[[ The records open ]]

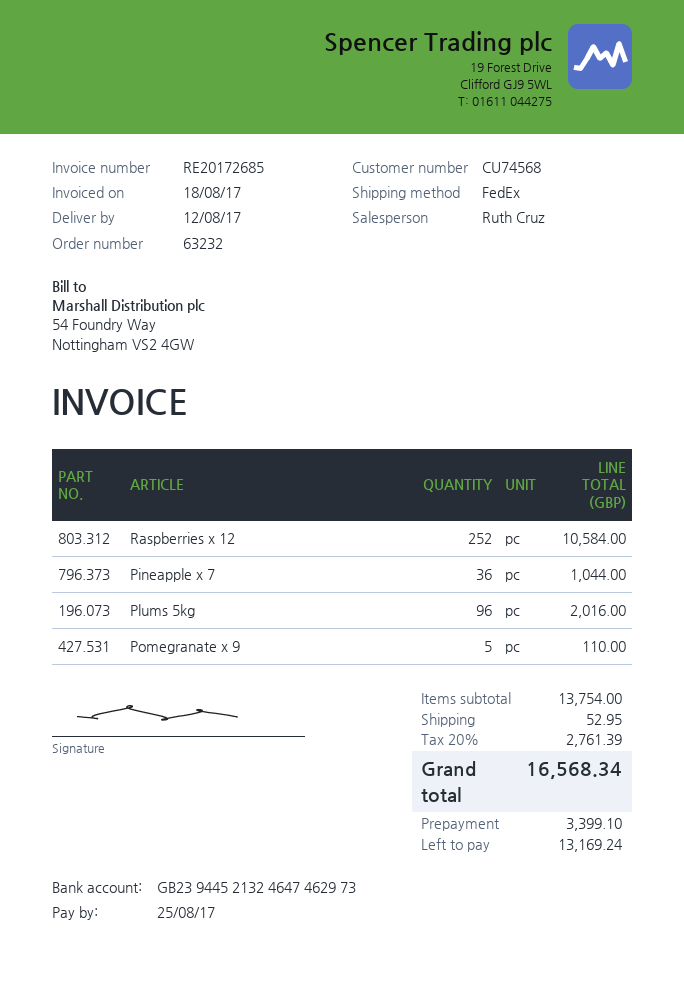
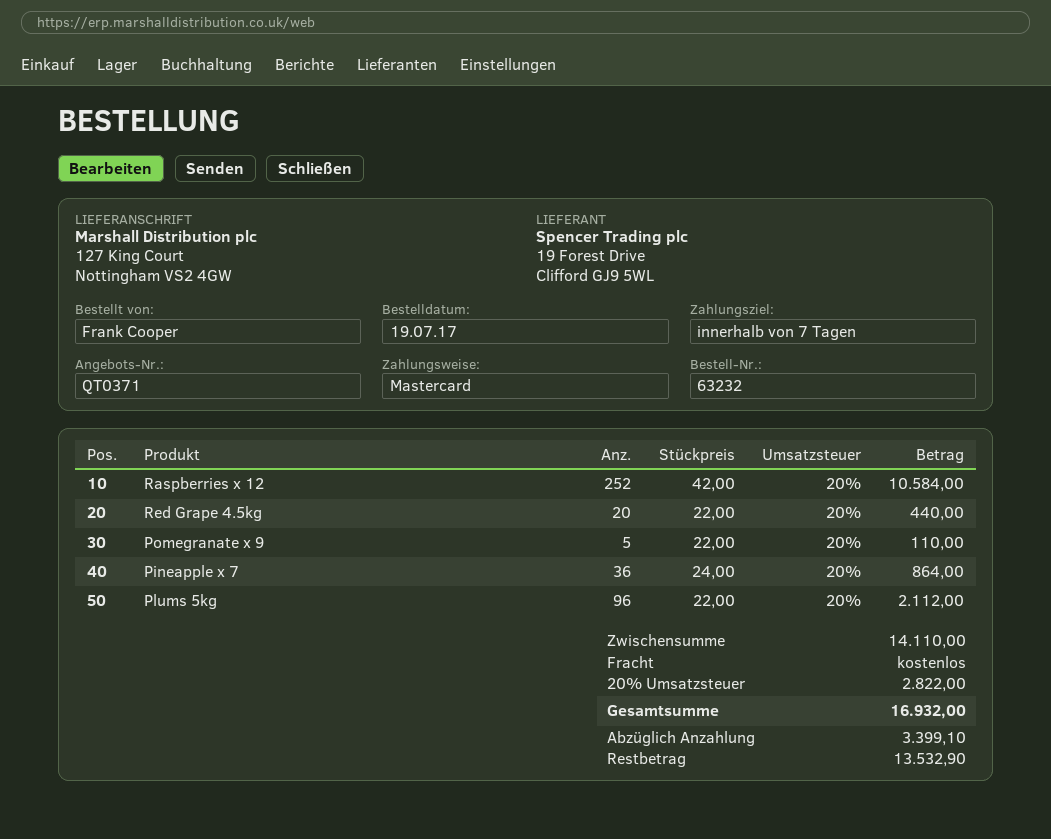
Pineapple x 7: 36 for 1044.00 -> 36 for 864.00
Plums 5kg: 96 for 2016.00 -> 96 for 2112.00
Red Grape 4.5kg: none -> 20 for 440.00
subtotal: 13754.00 -> 14110.00
shipping: 52.95 -> 0.00
tax: 20% = 2761.39 -> 20% = 2822.00
total: 16568.34 -> 16932.00
balance: 13169.24 -> 13532.90

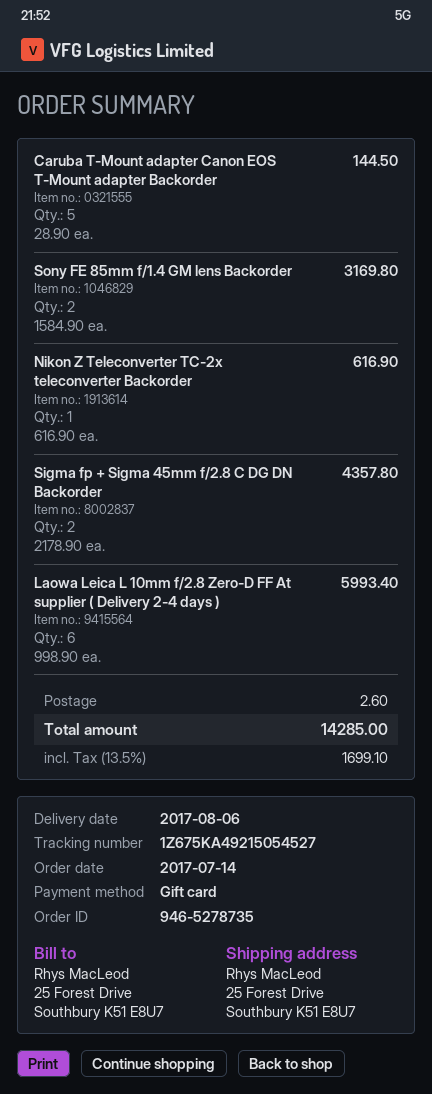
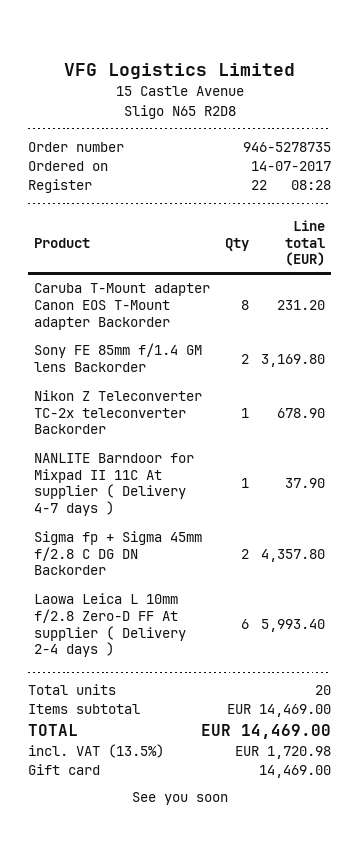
Caruba T-Mount adapter Canon EOS T-Mount adapter Backorder: 5 for 144.50 -> 8 for 231.20
Nikon Z Teleconverter TC-2x teleconverter Backorder: 1 for 616.90 -> 1 for 678.90
NANLITE Barndoor for Mixpad II 11C At supplier ( Delivery 4-7 days ): none -> 1 for 37.90
shipping: 2.60 -> none
tax: 13.5% = 1699.10 -> 13.5% = 1720.98
total: 14285.00 -> 14469.00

[[ The records closed ]]

Your reply must contain each entry exactly as written and no pictures.

Pineapple x 7: 36 for 1044.00 -> 36 for 864.00
Plums 5kg: 96 for 2016.00 -> 96 for 2112.00
Red Grape 4.5kg: none -> 20 for 440.00
subtotal: 13754.00 -> 14110.00
shipping: 52.95 -> 0.00
tax: 20% = 2761.39 -> 20% = 2822.00
total: 16568.34 -> 16932.00
balance: 13169.24 -> 13532.90

Caruba T-Mount adapter Canon EOS T-Mount adapter Backorder: 5 for 144.50 -> 8 for 231.20
Nikon Z Teleconverter TC-2x teleconverter Backorder: 1 for 616.90 -> 1 for 678.90
NANLITE Barndoor for Mixpad II 11C At supplier ( Delivery 4-7 days ): none -> 1 for 37.90
shipping: 2.60 -> none
tax: 13.5% = 1699.10 -> 13.5% = 1720.98
total: 14285.00 -> 14469.00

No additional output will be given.